Impulsivity, a risk factor in relapse to substance use disorder: investigating neural substrates before and after pharmacological challenges.

During the development of substance dependence, drug-associated stimuli become
increasingly relevant to the substance user. Studies on these motivational
processes have greatly contributed to our understanding of the neurobiology of
addiction, but so far the pharmacological and psychotherapeutic manipulation of
these motivationally relevant drug cues have been moderately successful at
best, and relapses after treatment are the rule rather than the exception.
In addition to the role of motivational cues, there is growing evidence that
deficits in cognitive functioning play a key role in the development, course,
and relapse of substance use disorders. In particular, cognitive functions that
involve control over one*s own behaviour, and thus also over behaviour when
confronted with motivationally relevant drug cues, appear to be crucial. In
human studies, higher impulsivity (disinhibition), diminished planning and
decision making abilities are present in both alcohol- and drug dependent
persons .
Although impulsivity and the motivational properties of drugs have been studied
with various paradigms clinically and preclinically, the relations between
these processes and their influence on the course of addiction and treatment
success have been largely ignored. In this study, we will therefore study these
two processes and their interaction, since it is likely that a diminished
control over behaviour (impulsivity) will also influence behaviour that a
(former) substance dependent person displays when confronted with
motivationally relevant drug cues. For instance, the presence of a glass of
beer will have a higher impact on behaviour when (a) a higher response to
relevant alcohol cues is present, and (b) higher impulsivity is present,
compared to someone who has normal impulsivity, and thus has better control
over the response to motivationally relevant drug cues. We will employ
neuroimaging techniques to shed more light on the neural substrate of abnormal
emotion processing and cognitive deficits in drug addicts and the predictive
value of aberrant brain activation patterns in relapse into drug abuse.
The postulated interrelation between poor impulse control, motivational
relevance of drug cues, and vulnerability to relapse predicts that improving
cognitive performance may represent a promising new approach in the treatment
of addictive behaviours. We therefore propose pharmacological challenges with
(1) a known cognitive enhancer that has been studied in humans with cocaine
dependence (modafinil), and (2) an agent influencing the motivationally
relevance of drug cues in animals (N-acetylcysteine). By including these
pharmacological challenges, we will be able to determine their effect on
impulsivity, motivational relevance of drug cues, and on the prevention of
relapse.

The goals of the proposed study are: (1) to further elucidate the relations
between impulse control, motivational strength of drug cues, and brain
activation patterns (using fMRI); (2) to examine the relative strength by which
these processes are linked to vulnerability to relapse; and (3) to explore
whether pharmacological approaches that improve cognitive functioning may
provide new vistas for intervention strategies in the clinical management of
alcohol and drug dependence (using pharmacological challenges with modafinil
and N-acetylcysteine).

Alcohol dependent patients, cocaine dependent patients and healthy controls
will be tested using relevant neurocognitive tasks on impulsivity and
motivational value of drug cues in a fMRI study both with acute administration
with placebo and one of the two mediactions (participants in year 1 will
receive modafinil and participants in year 2 will receive N-acetylcysteine) in
a randomised double blind cross-over design. In addition, subjects will fill
out questionnaires and DNA samples will be taken in order to examine genetic
polymorphisms.

During the first year of the study, in our randomised double blind cross-over
design study, half of each group of participants (healthy controls, cocaine
dependent patients and alcohol dependent patients) will receive a single dose
of modafinil (200 mg) during the first fMRI session and placebo during the
second fMRI session. The other half of the group will receive placebo during
the first fMRI session and modafinil during the second fMRI session.
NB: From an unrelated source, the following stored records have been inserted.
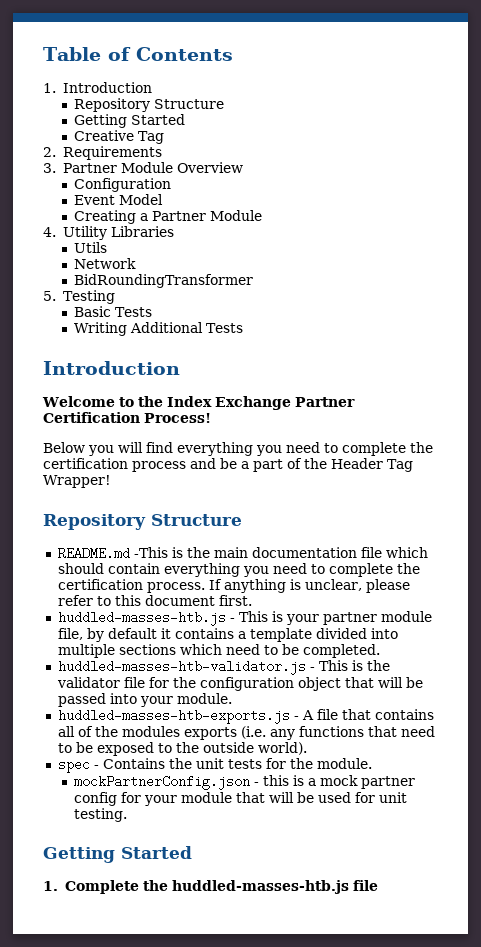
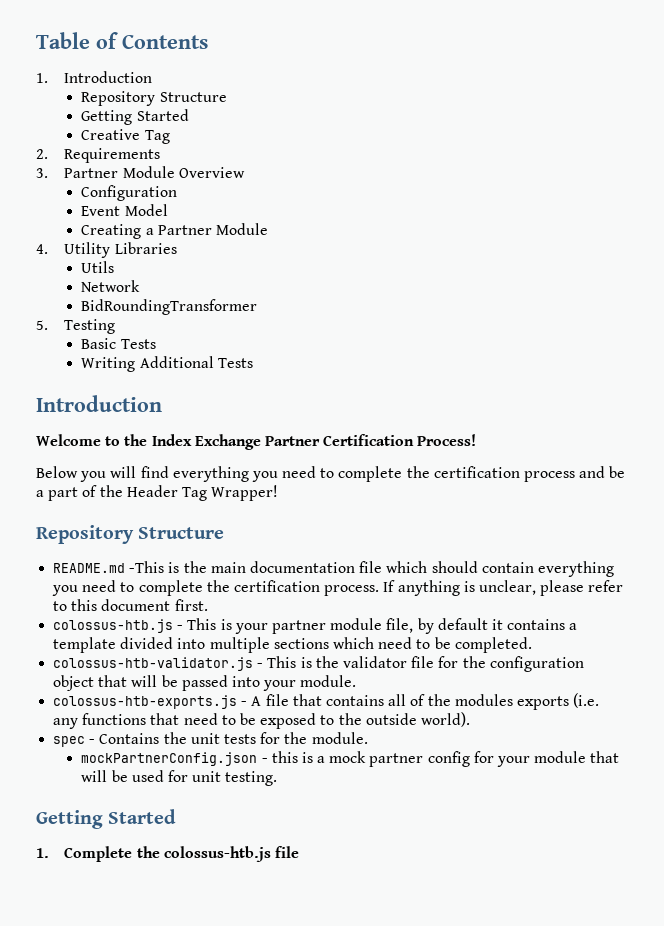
[57,611,226,626] huddled-masses-htb.js -> [53,619,174,633] colossus-htb.js
[57,660,306,675] huddled-masses-htb-validator.js -> [53,657,254,671] colossus-htb-validator.js
[57,709,290,724] huddled-masses-htb-exports.js -> [53,695,238,709] colossus-htb-exports.js
[171,880,349,894] huddled-masses-htb.js -> [163,846,271,862] colossus-htb.js

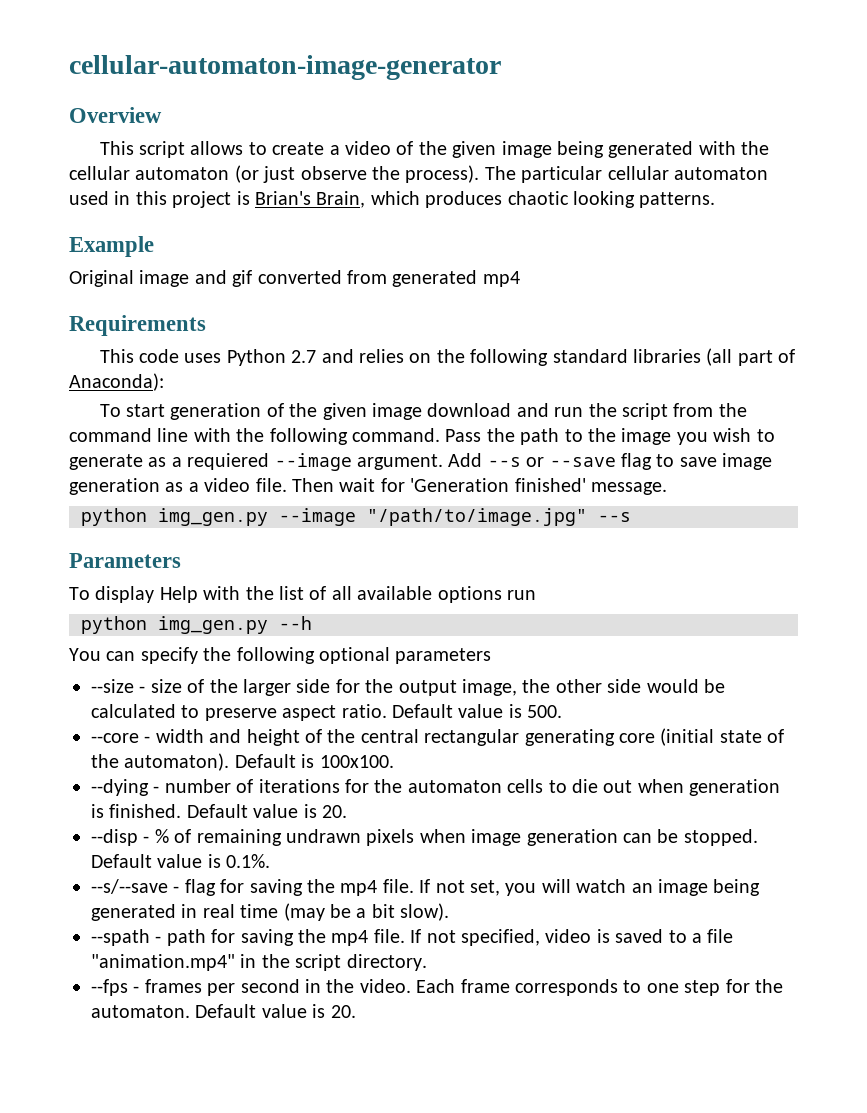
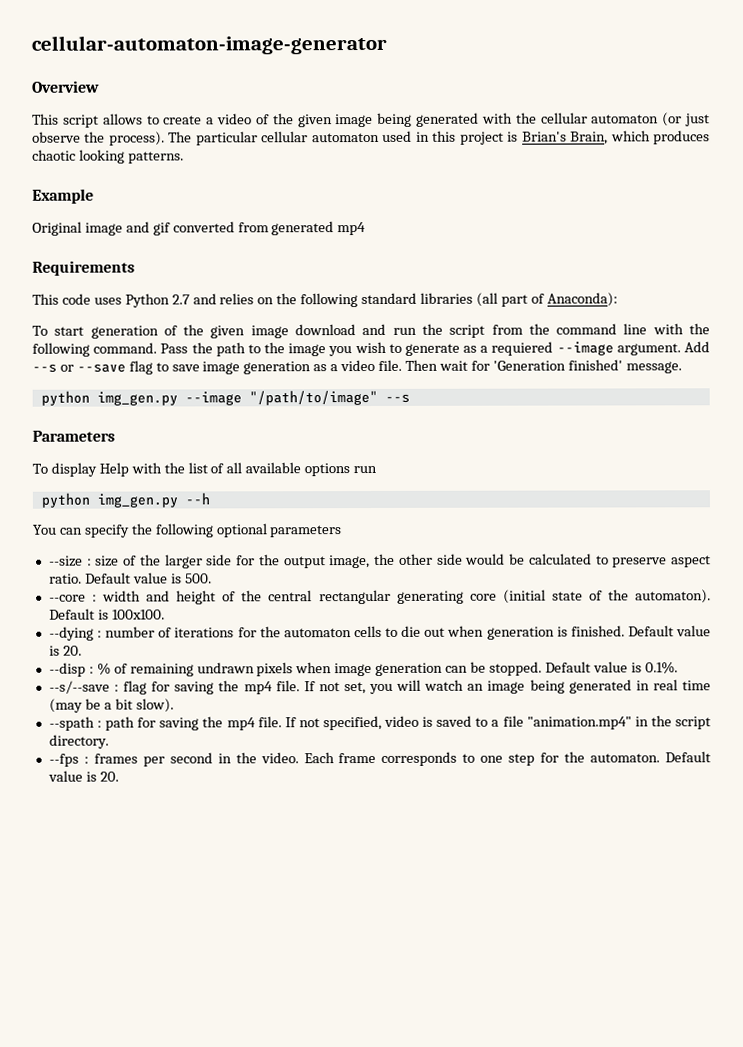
[367,508,587,526] "/path/to/image.jpg" -> [248,389,378,406] "/path/to/image"
[139,686,146,693] - -> [86,558,92,566] :
[144,736,151,743] - -> [92,594,98,602] :
[153,786,160,793] - -> [97,630,103,638] :
[143,836,150,843] - -> [88,666,94,674] :
[173,886,180,893] - -> [114,684,120,692] :
[155,936,162,943] - -> [97,720,103,728] :
[133,986,140,993] - -> [83,756,89,764] :

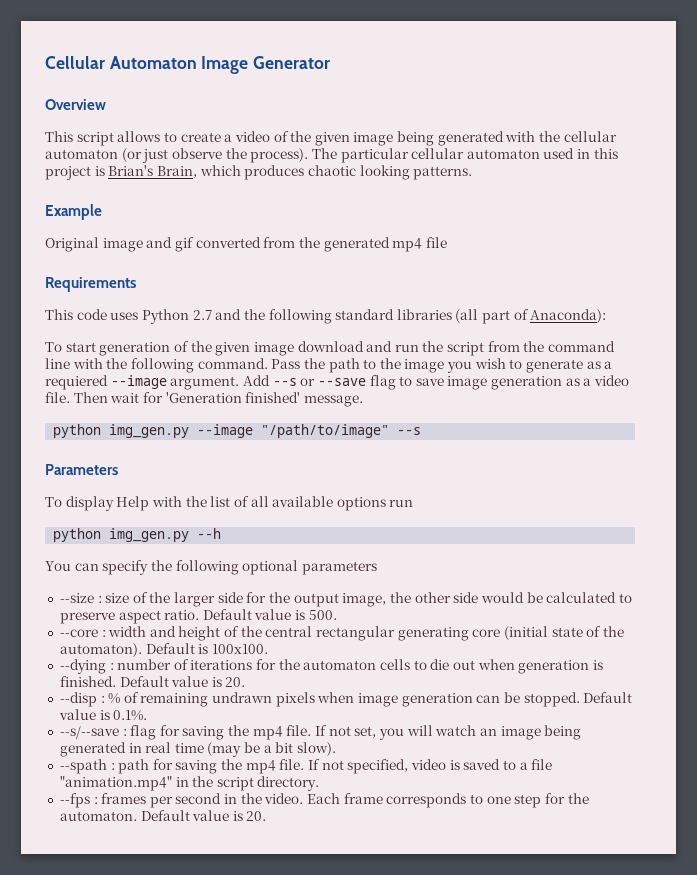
[31,34,387,55] cellular-automaton-image-generator -> [45,56,331,74] Cellular Automaton Image Generator
(269, 227) none -> [298,237,320,248] the
(367, 229) none -> [425,237,447,248] file
[219,293,275,305] relies on -> (242, 314) none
The participants who will be included in the second year of the study will
receive N-acetylcysteine (2400 mg) instead of modafinil.

The first session will take place in the research facility, requires about 5
hours and will include diagnostic interviews, questionnaires, behavioral tasks
inside and outside the scanner and taking DNA samples. During this session,
before performing the tasks in the MRI scanner, a single dose of placebo or one
of the two medications (year 1 modafinil or year 2 N-acetylcysteine) will be
administered. The second session will also take place in the research facility
and requires about 4 hours. During this session, questionnaires will be
administered and tasks will performed inside and outside the scanner. Again,
before scanning, during this second session, a single dose of placebo or one of
the two medications will be administered. No adverse health consequences are
known using functional MRI scans. The medications can have side-effects, but
the chance on having side-effects is expected to be small, because a single
dose is administered. Knowledge generated by this study can be of great
importance for treatment of addictive disorders.